Though I love the massive fugues mentioned above (especially the Beethoven's 9th) and all the complicated fugues in The Art of Fugue, BWV 1080 and The Musical Offering, BWV 1079, my favorites may be the simpler ones in the WTC. My favorite of that lot is probably the fun little fugue No. 2 in C minor from Book 1. I love its sprinting bass voice that seems to descend forever without ever getting much lower and then gets to bring in the final entry of the subject. Who else could have made a fugue in a minor key sound like a playful joke?


----------



## kg4fxg (May 24, 2009)

*Very interesting point....*

To say that a fugue is just an intellectual exercise is like saying a sonnet is just a fancy crossword puzzle.

I like that - cute.

I'll have to listen to some of your suggestions - very good indeed.


----------



## Rasa (Apr 23, 2009)

I especially love the passacaglia and fugue in C minor by Bach. The Passacaglia is interesting because he applies a wide range of contrapunctual techniques above the ostinato.


----------



## mueske (Jan 14, 2009)

I've been listening to Bach these days, more than I normally do. I'm in the mood for fugues I guess. 

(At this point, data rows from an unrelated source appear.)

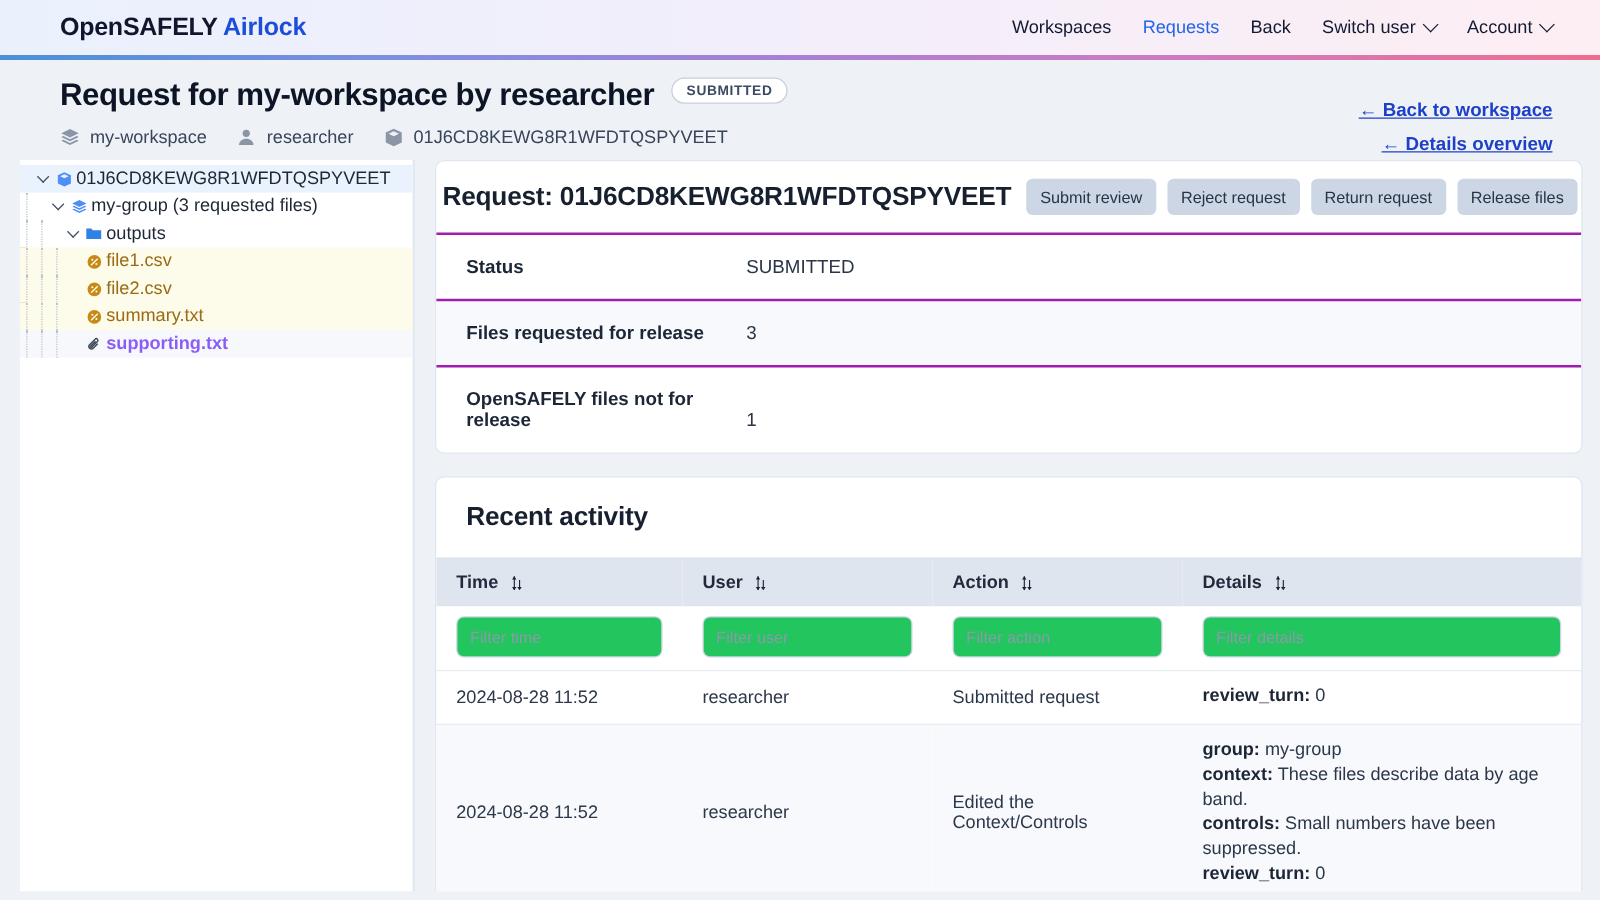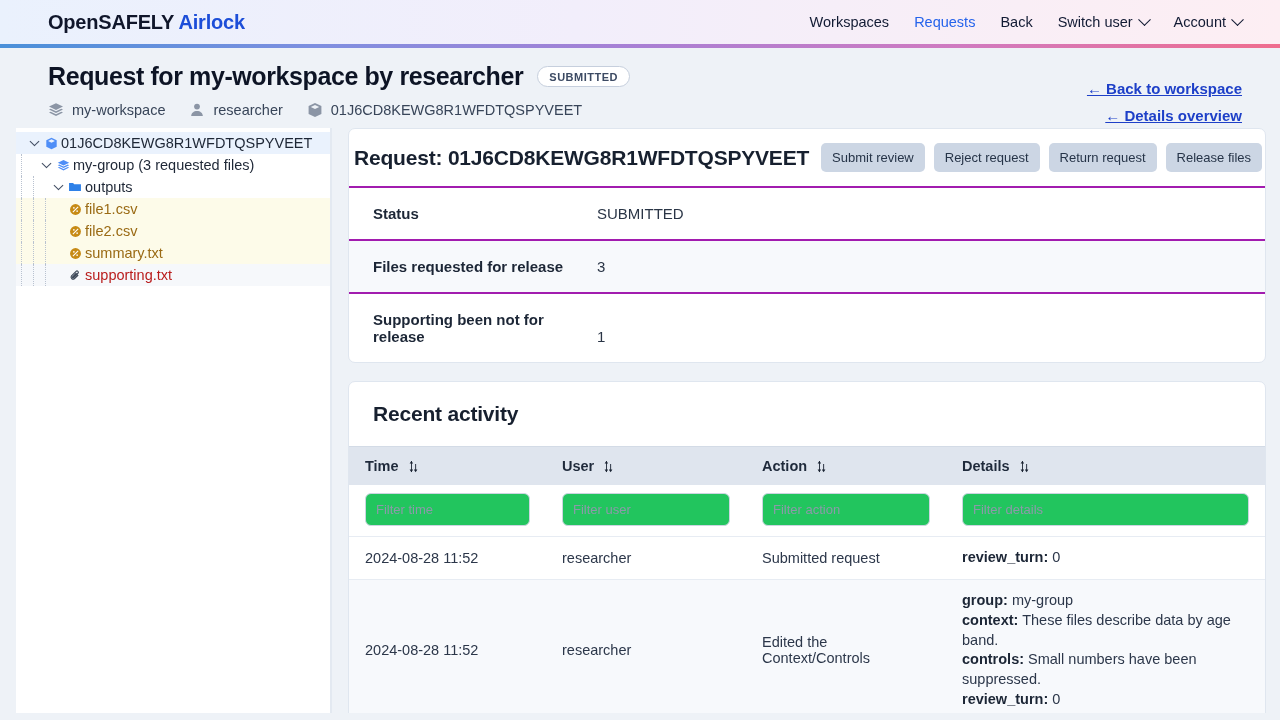"Request for my-workspace by researcher" .titlerow { align-items: center -> flex-start }
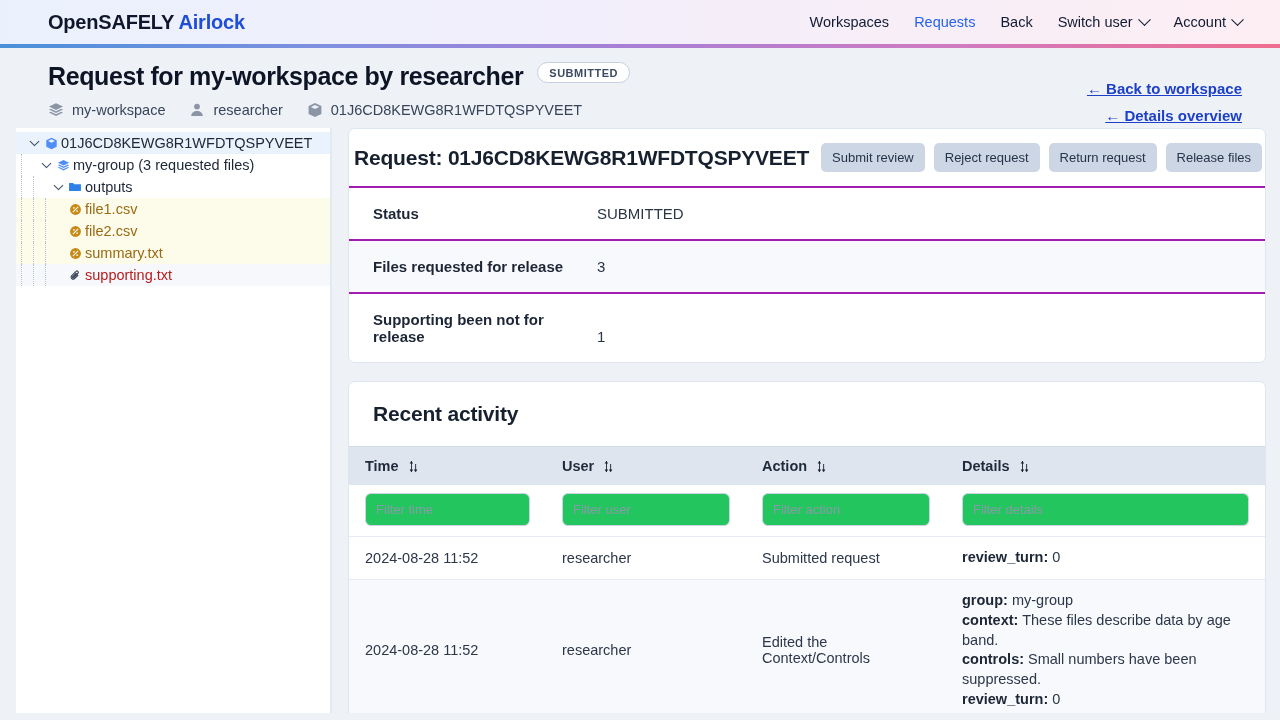"supporting.txt" .label.sup { color: #b91c1c -> #8b5cf6; font-weight: none -> bold }
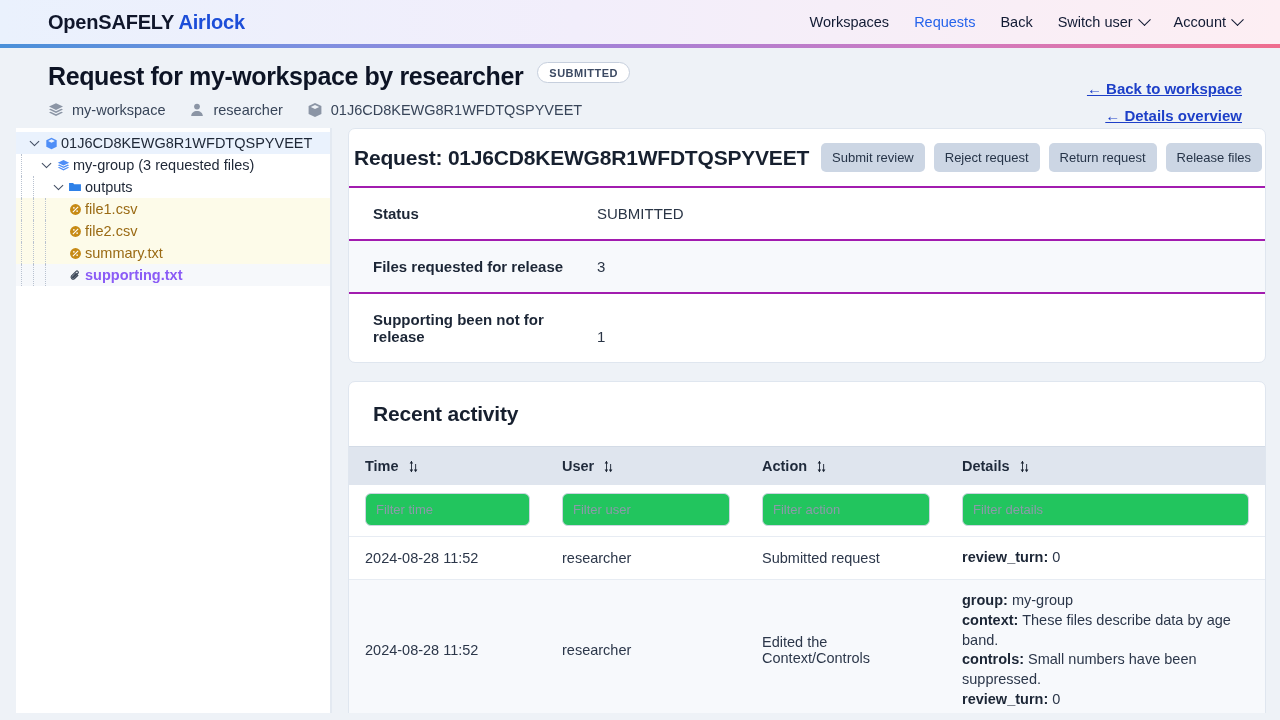"Supporting been not for release" div.k { text: Supporting been -> OpenSAFELY files }
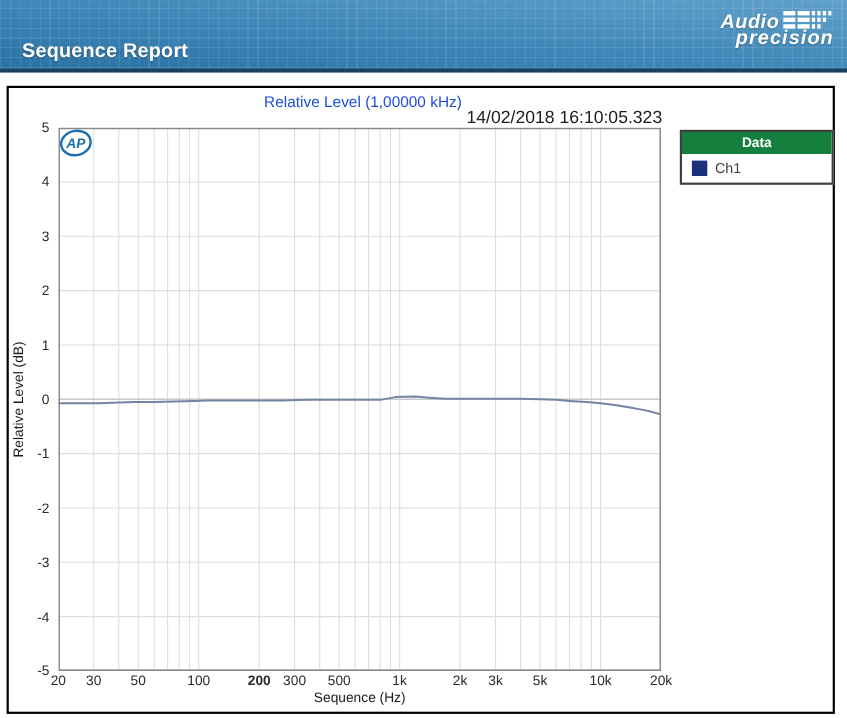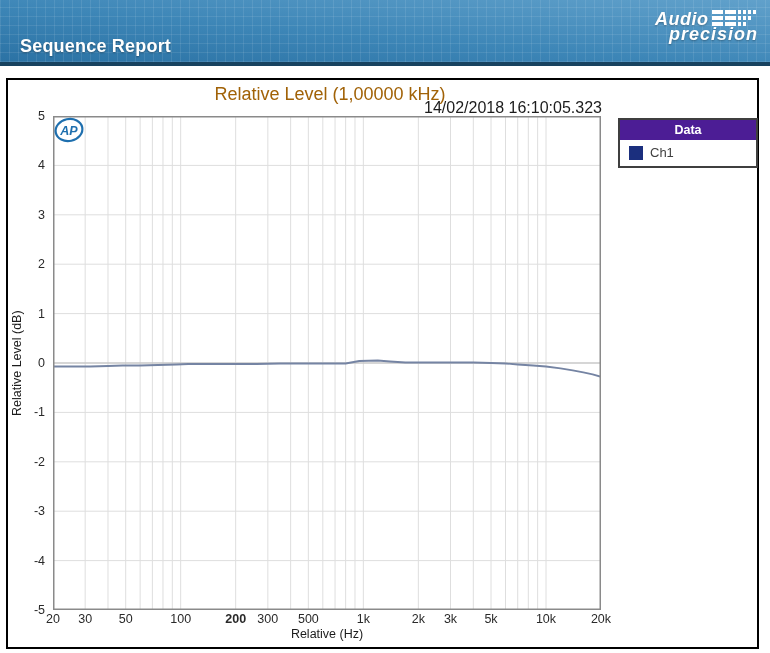"Relative Level (1,00000 kHz)" .chart-title { color: #a16207 -> #1d4ed8; font-size: 18px -> 14px }
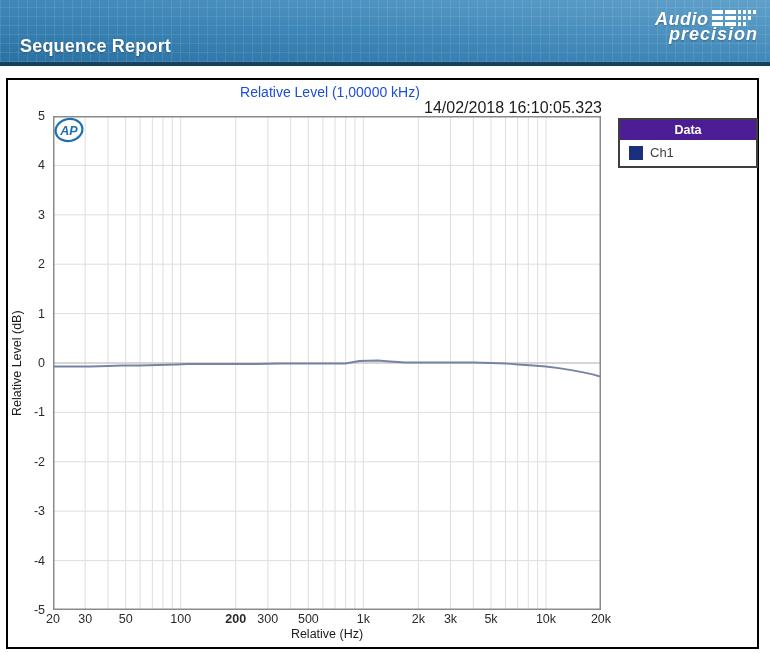"Data" .legend-header { background: #4c1d95 -> #15803d }
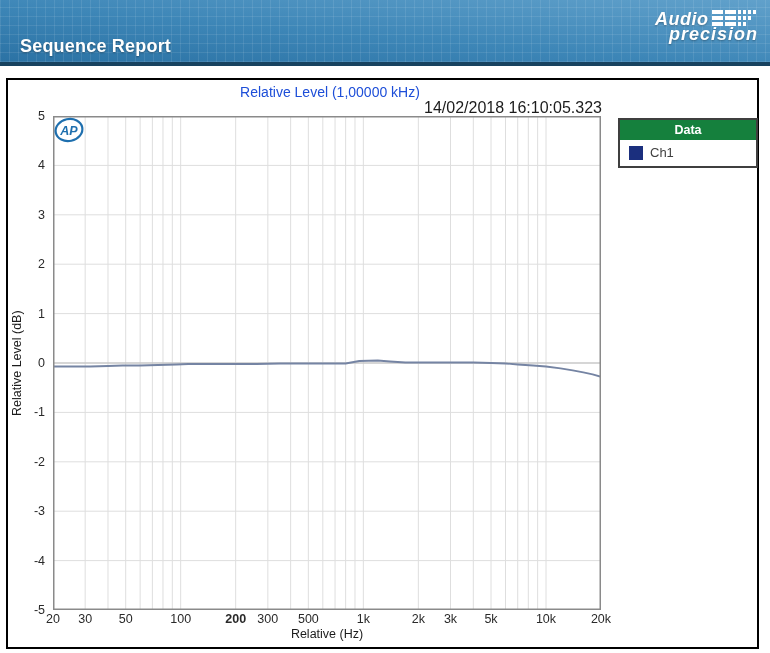"Relative (Hz)" div.xlabel { text: Relative -> Sequence }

Anyway, I'm looking for really complicated fugues, any ideas? Not only by Bach, a very complicated by any composer is fine!

Btw, the 10 voice fugue at the end of Verdi's Falstaff is magnificent!


----------



## Bach (Jun 2, 2008)

The Grosse Fuge by Beethoven..?


----------



## mueske (Jan 14, 2009)

Bach said:


> The Grosse Fuge by Beethoven..?


I already mentioned that one in this thread. I'd like something new. I'm very interested in hearing more modern fugues, any examples of those?


----------



## Kuntster (Jun 8, 2009)

I really like HIndemith. I think there's a fugue in one of his piano sonatas if I remember correctly.


----------



## mueske (Jan 14, 2009)

Kuntster said:


> I really like HIndemith. I think there's a fugue in one of his piano sonatas if I remember correctly.


I like Hindemith also, but haven't heard that fugue yet. I'll be checking that out, thanks!

Is it possible to write a fugue in serialism? If so, any examples of that?


----------



## emiellucifuge (May 26, 2009)

The Fugue in the last movement of Liszts Faust Symphony, and the short fugue in Mahlers 8th as well as the fugue in Hovhaness Mysterious Mountain


----------